For patients with moderate to severe allergic rhinitis, second-line treatments include antihistamines, decongestants, intranasal cromolyn, leukotriene receptor antagonists, intranasal anticholinergics, allergy shots, and non-pharmacological interventions such as nasal irrigation. Combination therapy has not been found to be superior to monotherapy with intranasal corticosteroids.

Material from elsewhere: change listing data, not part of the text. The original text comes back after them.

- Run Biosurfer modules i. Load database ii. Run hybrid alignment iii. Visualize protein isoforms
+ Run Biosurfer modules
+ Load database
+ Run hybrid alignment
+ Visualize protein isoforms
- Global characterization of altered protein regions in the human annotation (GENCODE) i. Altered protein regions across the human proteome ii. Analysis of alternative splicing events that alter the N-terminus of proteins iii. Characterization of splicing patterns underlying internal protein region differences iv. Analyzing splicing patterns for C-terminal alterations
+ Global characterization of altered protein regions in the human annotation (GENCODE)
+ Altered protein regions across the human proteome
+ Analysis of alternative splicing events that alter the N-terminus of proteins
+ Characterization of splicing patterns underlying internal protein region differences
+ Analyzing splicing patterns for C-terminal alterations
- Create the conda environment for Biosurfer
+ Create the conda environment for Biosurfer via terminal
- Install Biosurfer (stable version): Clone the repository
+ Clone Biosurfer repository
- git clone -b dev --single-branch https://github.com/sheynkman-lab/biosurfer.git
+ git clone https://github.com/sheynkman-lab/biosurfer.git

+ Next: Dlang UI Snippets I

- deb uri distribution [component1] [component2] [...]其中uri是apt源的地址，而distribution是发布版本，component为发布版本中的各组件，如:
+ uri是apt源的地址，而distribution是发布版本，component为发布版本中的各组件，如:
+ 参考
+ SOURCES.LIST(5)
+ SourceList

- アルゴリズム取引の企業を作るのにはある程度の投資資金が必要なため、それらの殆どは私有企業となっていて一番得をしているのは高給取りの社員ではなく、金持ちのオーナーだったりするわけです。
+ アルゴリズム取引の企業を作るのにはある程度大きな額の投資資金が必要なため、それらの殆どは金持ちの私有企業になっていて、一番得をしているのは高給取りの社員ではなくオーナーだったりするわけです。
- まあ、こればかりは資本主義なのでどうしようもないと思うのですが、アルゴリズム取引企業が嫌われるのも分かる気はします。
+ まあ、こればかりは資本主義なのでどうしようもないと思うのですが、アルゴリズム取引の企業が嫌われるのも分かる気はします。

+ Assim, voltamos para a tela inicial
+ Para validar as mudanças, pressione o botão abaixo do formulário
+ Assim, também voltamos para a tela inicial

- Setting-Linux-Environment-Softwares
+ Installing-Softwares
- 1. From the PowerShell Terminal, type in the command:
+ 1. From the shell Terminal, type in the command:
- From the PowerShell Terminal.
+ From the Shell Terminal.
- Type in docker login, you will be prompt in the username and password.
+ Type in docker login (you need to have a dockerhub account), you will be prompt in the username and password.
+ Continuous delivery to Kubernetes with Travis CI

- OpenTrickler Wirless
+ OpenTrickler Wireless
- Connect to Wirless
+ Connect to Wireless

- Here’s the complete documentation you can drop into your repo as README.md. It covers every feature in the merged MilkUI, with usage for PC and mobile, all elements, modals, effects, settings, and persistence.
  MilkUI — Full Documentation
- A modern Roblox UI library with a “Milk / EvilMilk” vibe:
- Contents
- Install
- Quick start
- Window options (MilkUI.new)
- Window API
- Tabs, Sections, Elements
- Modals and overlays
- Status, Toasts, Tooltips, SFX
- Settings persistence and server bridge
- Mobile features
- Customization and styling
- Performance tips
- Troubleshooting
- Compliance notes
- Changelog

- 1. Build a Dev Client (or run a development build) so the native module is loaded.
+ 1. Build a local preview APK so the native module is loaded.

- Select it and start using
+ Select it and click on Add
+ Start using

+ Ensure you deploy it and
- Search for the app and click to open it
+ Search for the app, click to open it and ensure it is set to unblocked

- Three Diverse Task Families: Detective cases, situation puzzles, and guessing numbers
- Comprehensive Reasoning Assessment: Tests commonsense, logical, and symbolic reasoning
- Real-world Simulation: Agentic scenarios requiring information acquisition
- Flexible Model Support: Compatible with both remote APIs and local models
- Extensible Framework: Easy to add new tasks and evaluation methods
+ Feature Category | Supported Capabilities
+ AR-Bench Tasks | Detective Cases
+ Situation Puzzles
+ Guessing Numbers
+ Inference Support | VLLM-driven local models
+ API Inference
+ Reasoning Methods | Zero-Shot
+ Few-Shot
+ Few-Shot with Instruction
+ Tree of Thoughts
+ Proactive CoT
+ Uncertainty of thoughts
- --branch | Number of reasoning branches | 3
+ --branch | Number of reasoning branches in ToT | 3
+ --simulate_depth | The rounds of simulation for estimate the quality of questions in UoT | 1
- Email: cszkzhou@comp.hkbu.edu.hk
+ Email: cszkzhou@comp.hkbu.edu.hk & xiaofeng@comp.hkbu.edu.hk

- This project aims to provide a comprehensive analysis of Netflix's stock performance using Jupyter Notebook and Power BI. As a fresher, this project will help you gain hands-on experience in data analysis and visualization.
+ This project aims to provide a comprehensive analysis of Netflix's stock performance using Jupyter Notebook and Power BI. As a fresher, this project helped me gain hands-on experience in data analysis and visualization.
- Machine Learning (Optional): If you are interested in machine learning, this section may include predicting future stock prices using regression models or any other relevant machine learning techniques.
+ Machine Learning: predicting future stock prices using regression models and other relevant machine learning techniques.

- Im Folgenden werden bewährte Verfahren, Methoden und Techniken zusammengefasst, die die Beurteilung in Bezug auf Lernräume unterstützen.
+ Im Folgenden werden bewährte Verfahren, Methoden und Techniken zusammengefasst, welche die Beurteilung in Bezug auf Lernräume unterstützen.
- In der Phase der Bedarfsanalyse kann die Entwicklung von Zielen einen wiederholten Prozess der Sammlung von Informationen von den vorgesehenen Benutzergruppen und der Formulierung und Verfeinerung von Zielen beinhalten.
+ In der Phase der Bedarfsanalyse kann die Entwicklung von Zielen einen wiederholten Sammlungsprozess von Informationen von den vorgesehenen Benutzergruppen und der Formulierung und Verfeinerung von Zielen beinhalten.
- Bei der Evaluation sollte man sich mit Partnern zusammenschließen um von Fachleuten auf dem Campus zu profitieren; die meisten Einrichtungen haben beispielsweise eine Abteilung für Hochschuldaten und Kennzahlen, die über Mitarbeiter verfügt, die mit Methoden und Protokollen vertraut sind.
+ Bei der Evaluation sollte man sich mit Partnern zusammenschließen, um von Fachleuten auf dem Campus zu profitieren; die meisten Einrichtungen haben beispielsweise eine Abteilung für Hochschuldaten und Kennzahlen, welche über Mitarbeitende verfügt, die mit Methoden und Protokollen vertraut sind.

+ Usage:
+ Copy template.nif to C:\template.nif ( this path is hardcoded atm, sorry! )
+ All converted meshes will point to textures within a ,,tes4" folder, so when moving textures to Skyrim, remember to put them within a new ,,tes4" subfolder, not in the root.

  • Antihistamines:  Most antihistamines can be taken by mouth, and many preparations are available “over-the-counter.” You should check with your doctor before taking these on a long-term basis, especially for children. Although second-generation antihistamines are effective for relieving some nose and eye symptoms, they are mostly ineffective for nasal congestion. Except for cetirizine (Zyrtec), second-generation antihistamines are less likely to cause sedation or impair performance. Azelastine (Astelin) and olopatadine (Patanase) are antihistamine nasal sprays approved by the FDA for treatment of allergic rhinitis but have limited use because of adverse effects (including bitter aftertaste, headache, nasal irritation, epistaxis, and sedation), higher cost, and decreased efficacy compared to intranasal corticosteroids. Antihistamines work well for treating many allergy symptoms, especially when they do not happen very often or last very long.
  • Decongestants: These may be helpful in reducing symptoms such as nasal congestion but should not be used for more than 3-4 days. These can be taken orally or as a spray. Adverse effects include sleeplessness, anxiety, high blood pressure, and rebound nasal congestion (worsening of symptoms after withdrawal of medicine).
  • Intranasal cromolyn: Intranasal cromolyn is safe for general use for allergic rhinitis, but it is not considered first-line treatment because of its lower efficacy for symptom relief and its inconvenient dosing schedule (3-4 times daily).
  • Leukotriene receptor antagonists: Oral montelukast (Singulair) is FDA approved for allergic rhinitis but has been found to be less effective than intranasal corticosteroids and antihistamines and should not be used as first- or second-line therapy.
  • Intranasal anticholinergics: Ipratropium (Atrovent) nasal spray is useful for excessive rhinorrhea (runny nose), but has to be administered 2 to 3 times daily.
  • Allergy shots: Allergy shots (“immunotherapy”) are occasionally recommended for patients with unsatisfactory response to usual therapy and if the allergen cannot be avoided. Allergen-specific vaccines have been developed with use of recombinant DNA technology. This treatment consists of regular injections of the allergen, given in increasing doses. Anaphylaxis (a life-threatening allergic reaction) is the most severe adverse event potentially associated with immunotherapy.  Allergy shots may significantly relieve symptoms, while reducing skin sensitivity and use of other medications.
  • Non-pharmacological: There is insufficient evidence for the efficacy of non-pharmacological therapies such as acupuncture, probiotics, and herbal supplements; therefore, such alternative treatments are not medically recommended at this time. Despite the high prevalence of dust mite allergies, mite-proof impermeable mattress and pillow covers have not been shown to be effective against allergic rhinitis in any studies. Be careful when using over-the-counter saline nasal sprays that contain benzalkonium chloride, as these may actually worsen symptoms and cause infection. For mild allergic rhinitis, a saline nasal wash can be helpful for removing mucus from the nose. The use of air filtration systems have no documented efficacy in preventing allergic rhinitis

 

What is the prognosis?

Generally the symptoms of AR can be treated successfully. More severe cases might require allergy shots. Some patients, especially children, may become less sensitive to the allergen. However, as a general rule, once a substance causes allergies for an individual, it can continue to affect the person over the long term.